06. 17. 2004
Summer Reading List
Transmission, by Hari Kunzru. A computer programmer plots to save his job by creating a nasty virus, then heroically defeating it. "Lonely paranoid techie" sounds like a caricature but probably used for good comic effect if this is anything like Kunzru's debut, The Impressionist.
The Coma by the not unsightly Alex Garland. I couldn't even finish Garland's last novel, The Tesseract, but I think he's back, after writing the very creepy 28 Days Later. Plus it's just 144 pages with illustrations, perfect for a one-afternoon read.
The Plumber of Souls by Michael Guinzburg. I just picked this one up at the bookstore without ever reading a review but it involves a priest, a software mogul who makes illegal clones to be his companions, and people who marry their Mad-cow disease ravaged cows.
A Private Life by Chen Ran. A coming-of-age story set in the era of the Tian'anmen Square demonstrations.

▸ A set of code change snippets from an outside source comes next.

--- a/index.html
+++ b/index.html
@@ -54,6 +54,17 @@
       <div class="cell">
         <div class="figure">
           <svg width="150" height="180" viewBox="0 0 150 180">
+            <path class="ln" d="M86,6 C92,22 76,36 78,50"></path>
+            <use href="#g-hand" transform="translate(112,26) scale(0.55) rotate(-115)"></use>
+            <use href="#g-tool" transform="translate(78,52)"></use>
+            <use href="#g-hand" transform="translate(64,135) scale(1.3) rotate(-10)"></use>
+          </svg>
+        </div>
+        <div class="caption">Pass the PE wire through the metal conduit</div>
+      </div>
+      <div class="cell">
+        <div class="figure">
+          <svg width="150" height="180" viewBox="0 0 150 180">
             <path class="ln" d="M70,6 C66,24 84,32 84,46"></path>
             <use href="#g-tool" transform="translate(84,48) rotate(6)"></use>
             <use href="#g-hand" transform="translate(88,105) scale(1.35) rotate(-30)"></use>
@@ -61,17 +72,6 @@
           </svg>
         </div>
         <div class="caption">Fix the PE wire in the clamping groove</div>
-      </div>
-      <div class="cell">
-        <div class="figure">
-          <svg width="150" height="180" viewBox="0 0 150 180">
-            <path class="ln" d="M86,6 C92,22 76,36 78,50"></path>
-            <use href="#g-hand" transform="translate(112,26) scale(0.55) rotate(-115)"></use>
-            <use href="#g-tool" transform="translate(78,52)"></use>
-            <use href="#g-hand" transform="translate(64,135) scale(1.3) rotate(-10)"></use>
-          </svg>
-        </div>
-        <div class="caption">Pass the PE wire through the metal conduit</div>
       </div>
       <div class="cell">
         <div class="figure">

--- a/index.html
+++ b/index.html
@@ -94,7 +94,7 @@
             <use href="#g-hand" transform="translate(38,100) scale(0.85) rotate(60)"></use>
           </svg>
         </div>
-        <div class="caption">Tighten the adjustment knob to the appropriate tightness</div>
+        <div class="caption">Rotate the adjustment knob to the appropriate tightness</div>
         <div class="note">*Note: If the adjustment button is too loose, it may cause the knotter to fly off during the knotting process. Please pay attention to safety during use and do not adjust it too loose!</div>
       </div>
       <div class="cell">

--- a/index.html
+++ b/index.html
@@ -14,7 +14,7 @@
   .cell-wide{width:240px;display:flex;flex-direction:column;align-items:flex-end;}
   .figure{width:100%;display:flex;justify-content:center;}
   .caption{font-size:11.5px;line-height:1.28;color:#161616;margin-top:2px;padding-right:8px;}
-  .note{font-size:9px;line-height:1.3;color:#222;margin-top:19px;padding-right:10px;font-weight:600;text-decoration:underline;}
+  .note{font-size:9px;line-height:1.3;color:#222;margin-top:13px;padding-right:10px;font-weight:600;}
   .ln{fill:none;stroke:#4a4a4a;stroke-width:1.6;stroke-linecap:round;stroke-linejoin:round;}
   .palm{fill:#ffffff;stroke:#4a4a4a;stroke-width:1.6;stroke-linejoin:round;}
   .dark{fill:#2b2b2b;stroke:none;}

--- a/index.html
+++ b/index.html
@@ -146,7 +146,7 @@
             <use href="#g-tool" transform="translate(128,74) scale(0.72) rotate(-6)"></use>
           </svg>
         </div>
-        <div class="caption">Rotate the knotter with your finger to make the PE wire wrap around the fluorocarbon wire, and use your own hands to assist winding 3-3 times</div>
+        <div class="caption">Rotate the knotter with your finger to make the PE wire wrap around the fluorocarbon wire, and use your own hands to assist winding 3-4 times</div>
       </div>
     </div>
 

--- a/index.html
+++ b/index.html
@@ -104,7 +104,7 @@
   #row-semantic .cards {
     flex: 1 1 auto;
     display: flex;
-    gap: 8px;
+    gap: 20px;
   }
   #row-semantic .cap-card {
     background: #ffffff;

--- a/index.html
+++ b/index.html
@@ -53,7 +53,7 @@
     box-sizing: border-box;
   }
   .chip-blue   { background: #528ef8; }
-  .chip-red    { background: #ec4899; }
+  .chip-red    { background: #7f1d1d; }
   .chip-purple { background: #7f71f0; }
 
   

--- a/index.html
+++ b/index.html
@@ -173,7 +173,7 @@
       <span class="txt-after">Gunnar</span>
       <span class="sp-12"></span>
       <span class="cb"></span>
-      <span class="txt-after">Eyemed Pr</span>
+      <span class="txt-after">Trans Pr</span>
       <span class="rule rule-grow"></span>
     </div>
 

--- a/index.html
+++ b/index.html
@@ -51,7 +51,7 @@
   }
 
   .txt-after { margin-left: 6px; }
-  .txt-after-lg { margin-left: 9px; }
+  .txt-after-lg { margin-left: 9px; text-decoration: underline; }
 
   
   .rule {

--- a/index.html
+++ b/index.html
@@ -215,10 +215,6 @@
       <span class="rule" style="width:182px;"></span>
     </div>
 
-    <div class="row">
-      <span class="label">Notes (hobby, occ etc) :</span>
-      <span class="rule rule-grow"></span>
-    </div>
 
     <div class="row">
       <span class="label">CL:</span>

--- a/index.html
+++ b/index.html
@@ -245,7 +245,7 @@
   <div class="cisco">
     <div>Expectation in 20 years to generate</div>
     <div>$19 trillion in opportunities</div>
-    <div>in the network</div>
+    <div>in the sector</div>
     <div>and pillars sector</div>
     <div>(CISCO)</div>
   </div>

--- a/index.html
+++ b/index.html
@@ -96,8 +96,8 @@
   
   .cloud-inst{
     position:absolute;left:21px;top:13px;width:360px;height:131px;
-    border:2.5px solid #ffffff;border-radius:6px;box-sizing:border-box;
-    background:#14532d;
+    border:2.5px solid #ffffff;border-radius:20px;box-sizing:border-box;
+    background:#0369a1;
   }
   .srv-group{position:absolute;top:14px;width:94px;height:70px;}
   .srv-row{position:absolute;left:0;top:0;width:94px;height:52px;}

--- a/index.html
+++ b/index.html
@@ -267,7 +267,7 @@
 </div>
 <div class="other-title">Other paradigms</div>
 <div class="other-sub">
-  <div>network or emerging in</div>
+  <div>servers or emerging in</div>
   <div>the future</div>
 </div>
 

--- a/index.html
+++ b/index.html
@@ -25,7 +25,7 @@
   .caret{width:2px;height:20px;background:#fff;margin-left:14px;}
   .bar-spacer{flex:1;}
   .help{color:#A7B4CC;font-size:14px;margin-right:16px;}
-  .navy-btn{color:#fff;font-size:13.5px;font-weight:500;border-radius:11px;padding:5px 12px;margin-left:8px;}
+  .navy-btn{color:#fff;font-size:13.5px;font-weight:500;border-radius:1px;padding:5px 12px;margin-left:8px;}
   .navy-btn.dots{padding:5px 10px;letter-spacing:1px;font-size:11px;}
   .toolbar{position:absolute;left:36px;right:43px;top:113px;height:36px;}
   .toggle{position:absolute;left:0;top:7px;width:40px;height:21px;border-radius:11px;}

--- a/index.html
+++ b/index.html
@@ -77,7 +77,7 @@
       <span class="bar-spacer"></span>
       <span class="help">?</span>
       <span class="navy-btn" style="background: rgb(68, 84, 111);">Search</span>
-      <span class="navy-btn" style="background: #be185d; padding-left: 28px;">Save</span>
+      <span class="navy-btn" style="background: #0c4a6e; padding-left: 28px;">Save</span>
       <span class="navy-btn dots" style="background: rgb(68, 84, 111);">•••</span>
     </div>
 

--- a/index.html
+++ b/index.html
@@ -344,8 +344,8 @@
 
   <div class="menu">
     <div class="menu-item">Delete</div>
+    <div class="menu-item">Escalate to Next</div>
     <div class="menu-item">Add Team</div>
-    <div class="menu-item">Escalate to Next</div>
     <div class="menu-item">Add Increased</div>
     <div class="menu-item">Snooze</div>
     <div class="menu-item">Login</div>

What Really Happened to the Class of '93 by Chris Colin. Colin tracked down twenty people from his high school class, shortly before their 10 year reunion to see what had become of their lives. Do you think maybe everything had changed and yet at the same time, nothing had changed at all? Me too, but I still can't resist.
Feed, by M.T. Anderson. I'm going to pretend this is a recommendation from our resident teen but how can anyone not like a book where kids go to the Moon for Spring Break and have a constant stream of data fed to them so they don't have to read or write or even think? Kind of like now, only without keyboards and monitors. I can't wait for Google to make this a reality.